Using different numbers for minimum, maximum, and desired capacity is used for dynamically adjusting the capacity. However, if you prefer to use EC2 Auto Scaling for fleet management, you can configure the three settings to the same number, for example four. EC2 Auto Scaling will ensure that if an EC2 instance becomes unhealthy, it replaces it to always ensure that four EC2 instances are available. This ensures high availability for your applications.
Scaling Policies
There are three types of scaling policies: simple, step, and target tracking scaling.
- A simple scaling policy allows you to use a CloudWatch alarm and specify what to do when it is triggered. This can be a number of EC2 instances to add or remove, or a specific number to set the desired capacity to. You can specify a percentage of the group instead of using an amount of EC2 instances, which makes the group grow or shrink more quickly.
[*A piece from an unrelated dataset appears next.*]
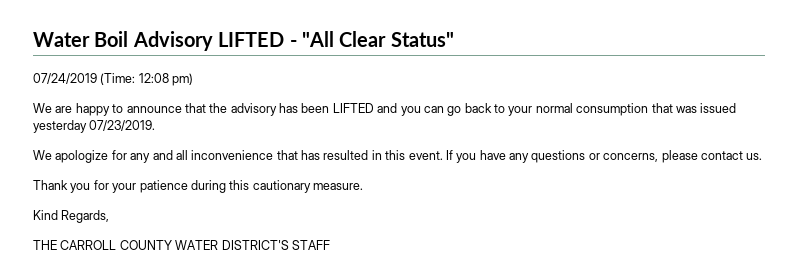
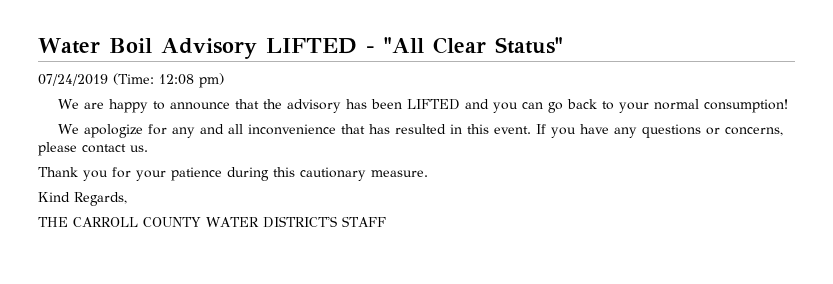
[576,103,737,116] [33,120,156,133] consumption that was issued yesterday 07/23/2019. -> [704,99,789,113] consumption!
Once this scaling policy is triggered, it waits a cooldown period before taking any other action. This is important as it takes time for the EC2 instances to start and the CloudWatch alarm may still be triggered while the EC2 instance is booting. - Step scaling policies respond to additional alarms even while a scaling activity or health check replacement is in progress. Similar to the example above, you decide to add two more instances in case the CPU utilization is at 85%, and four more instances when it’s at 95%.
- If your application scales based on average CPU utilization, average network utilization (in or out), or based on request count, then this scaling policy type is the one to use. All you need to provide is the target value to track and it automatically creates the required CloudWatch alarms.